### Material shown
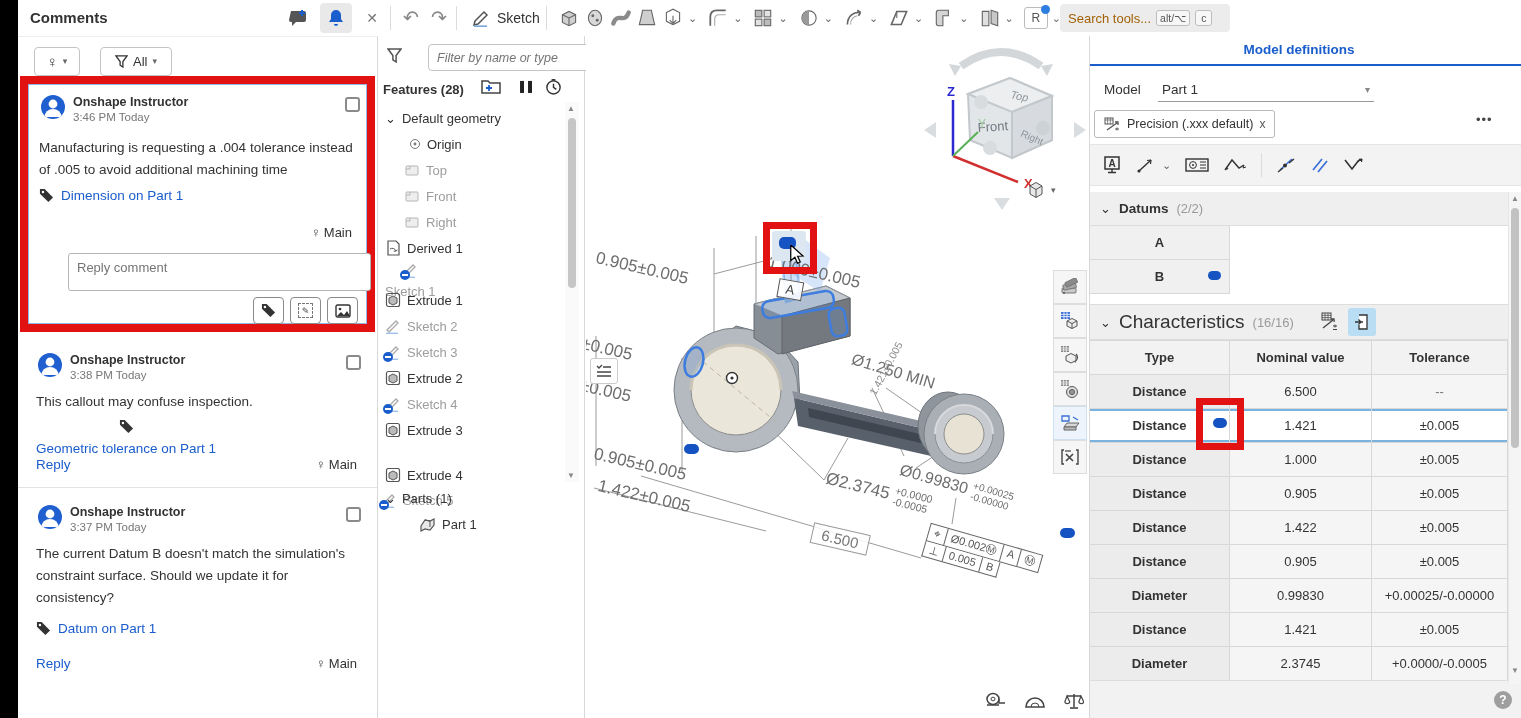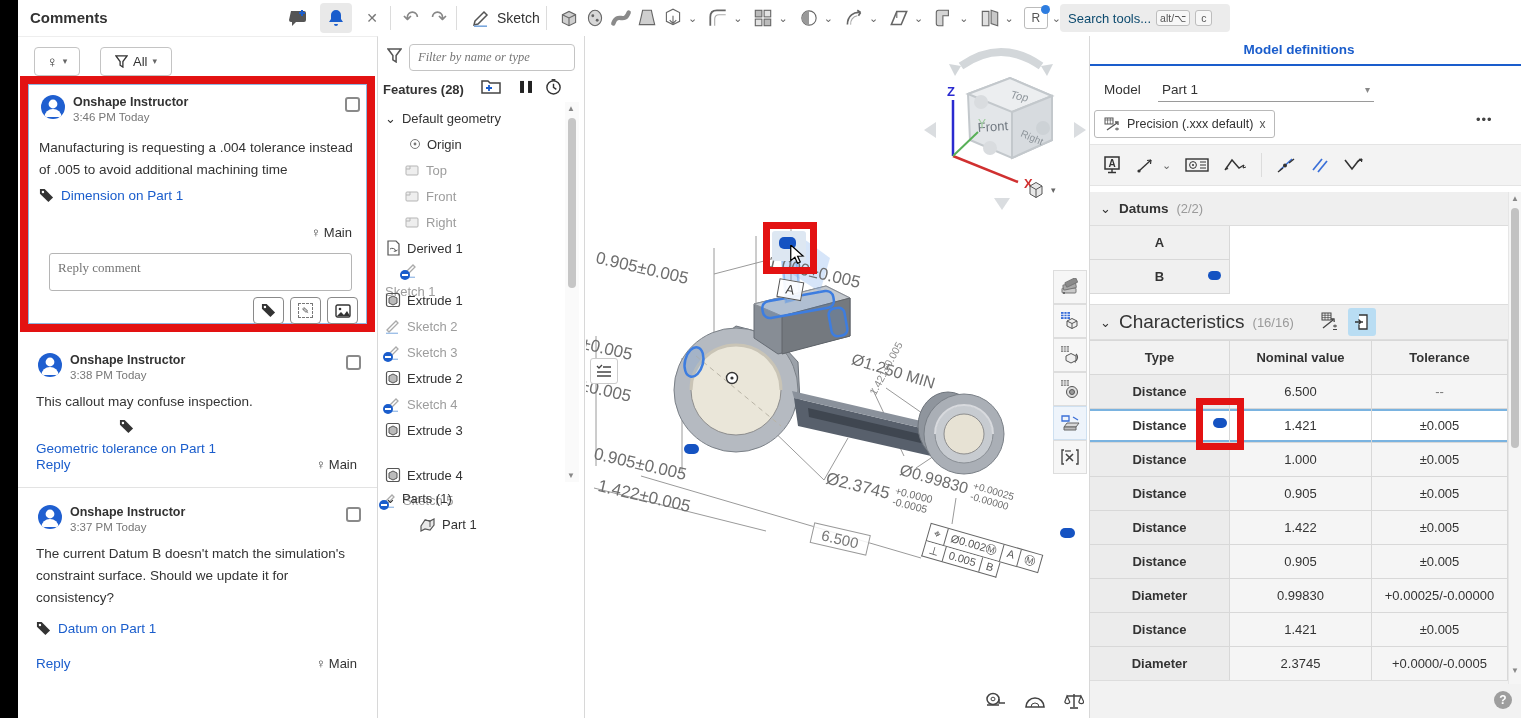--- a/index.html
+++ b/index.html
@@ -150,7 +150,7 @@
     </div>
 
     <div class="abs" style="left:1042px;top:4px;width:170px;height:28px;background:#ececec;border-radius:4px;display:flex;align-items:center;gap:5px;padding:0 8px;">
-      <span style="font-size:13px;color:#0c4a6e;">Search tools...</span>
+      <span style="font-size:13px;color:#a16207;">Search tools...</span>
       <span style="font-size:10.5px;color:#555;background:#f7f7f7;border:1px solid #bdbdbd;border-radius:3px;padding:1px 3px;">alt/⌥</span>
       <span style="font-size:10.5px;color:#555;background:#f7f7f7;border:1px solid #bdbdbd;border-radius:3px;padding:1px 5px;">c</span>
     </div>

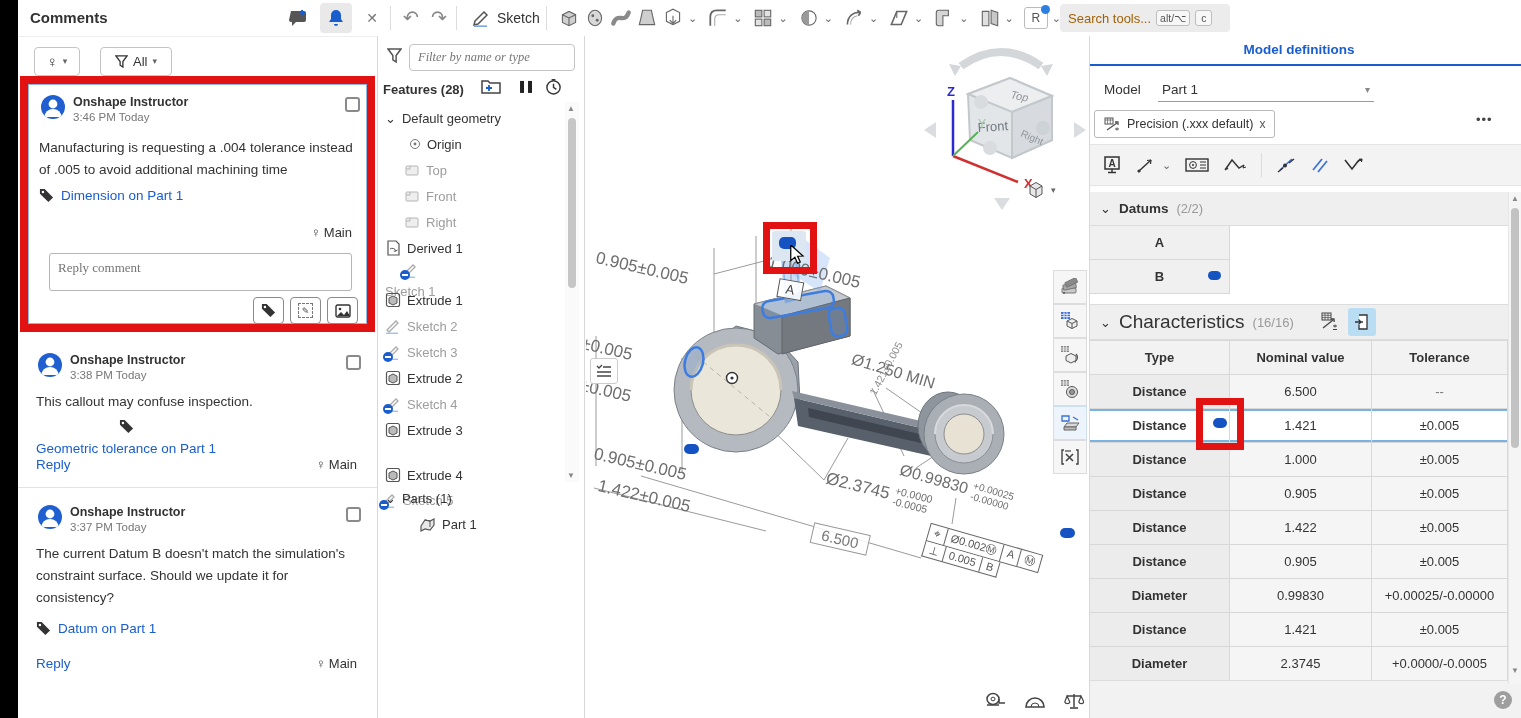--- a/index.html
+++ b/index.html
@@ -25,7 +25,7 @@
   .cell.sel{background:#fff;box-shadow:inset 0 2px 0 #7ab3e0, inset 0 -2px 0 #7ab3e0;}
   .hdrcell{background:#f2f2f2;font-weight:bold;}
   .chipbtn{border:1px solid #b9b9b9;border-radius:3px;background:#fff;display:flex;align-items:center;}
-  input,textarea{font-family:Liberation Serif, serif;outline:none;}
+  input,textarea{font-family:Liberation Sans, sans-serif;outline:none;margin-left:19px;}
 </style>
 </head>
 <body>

### Requirement
Every line of the material above that includes the string "color" is required.

### Expected answer
-      <span style="font-size:13px;color:#0c4a6e;">Search tools...</span>
+      <span style="font-size:13px;color:#a16207;">Search tools...</span>
       <span style="font-size:10.5px;color:#555;background:#f7f7f7;border:1px solid #bdbdbd;border-radius:3px;padding:1px 3px;">alt/⌥</span>
       <span style="font-size:10.5px;color:#555;background:#f7f7f7;border:1px solid #bdbdbd;border-radius:3px;padding:1px 5px;">c</span>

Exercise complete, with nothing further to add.